I have 50 invites right now, so PM me with your current email address and I'll send em out.


----------



## RRouuselot (Feb 24, 2005)

Kaith Rustaz said:
			
		

> GMail is Googles answer to Hotmail. It's like a Gig of storage, web and POP accessible. Also has some pretty good spam filtering.
> 
> I have 50 invites right now, so PM me with your current email address and I'll send em out.


 I would like one.


----------



## Bob Hubbard (Feb 24, 2005)

Batch sent.  I have 45 left.


----------



## RRouuselot (Feb 25, 2005)

Thanks.
 I hooked it up to Mozzilla Thunderbird and it works great!


----------



## masherdong (Feb 25, 2005)

Hotmail sucks!  Gmail is the way to go!


----------



## RRouuselot (Feb 25, 2005)

masherdong said:
			
		

> Hotmail sucks!  Gmail is the way to go!


 
 Well I have had nothing but problems with Hotmail for the last month.
 Half of the time I get a message that says the server is too busy and the other half I get a message that says Hotmail no longer allows POP accounts to Outlook.
 Next time I see Bill Gates I am going to tell him to pucker up and kiss my


----------



## masherdong (Feb 26, 2005)

Hey if you want a gmail account let me know and I will send you an invite.  All I need is your email.  Just pm me.


----------



## Kempojujutsu (Feb 27, 2005)

Do you have any more Gmail's available?

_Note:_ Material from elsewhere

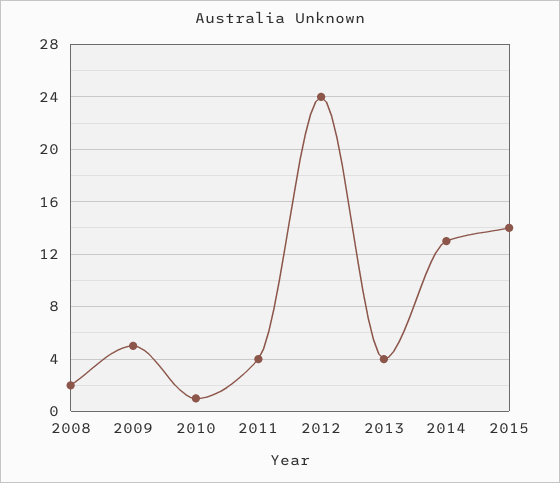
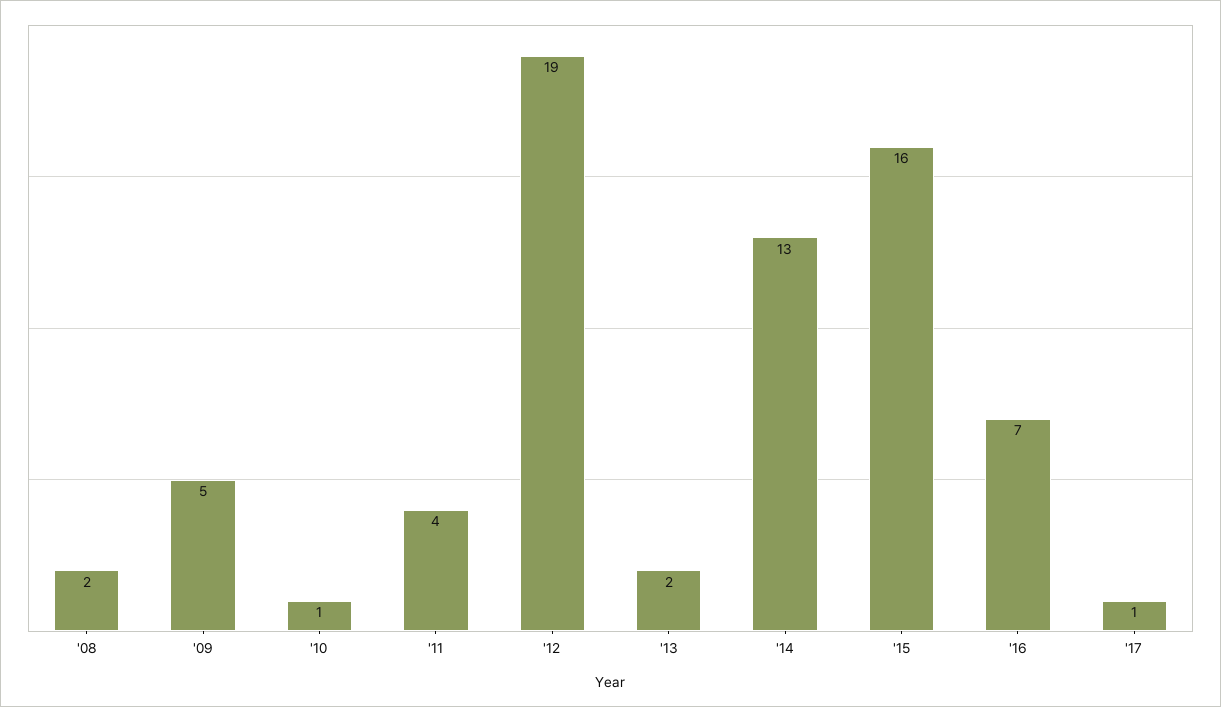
2012: 24 -> 19
2013: 4 -> 2
2015: 14 -> 16
'16: none -> 7
'17: none -> 1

If so I would like one.
Thanks Bob


----------



## TigerWoman (Feb 27, 2005)

For everyone's info, Gmail organizes your conversations so that they are all together.  Also I think they are pretty permanent on their server even though you delete them so watch what you say...big brother may be watching :idunno:.  I got Gmail from my daughter a while ago and it works great although they were down a few days a couple of weeks ago.  Each person when they sign up, gets 6 invites for their friends so it networks. TW


----------



## dubljay (Feb 27, 2005)

TigerWoman said:
			
		

> For everyone's info, Gmail organizes your conversations so that they are all together. Also I think they are pretty permanent on their server even though you delete them so watch what you say...big brother may be watching :idunno:. I got Gmail from my daughter a while ago and it works great although they were down a few days a couple of weeks ago. Each person when they sign up, gets 6 invites for their friends so it networks. TW


 Actually you get 50 invites now.  As I have two seperate accounts, one fore personal correspondance and one for business, I have just under 100 invites, so if there is anyone who would like an invite just shoot me a PM with your email.


----------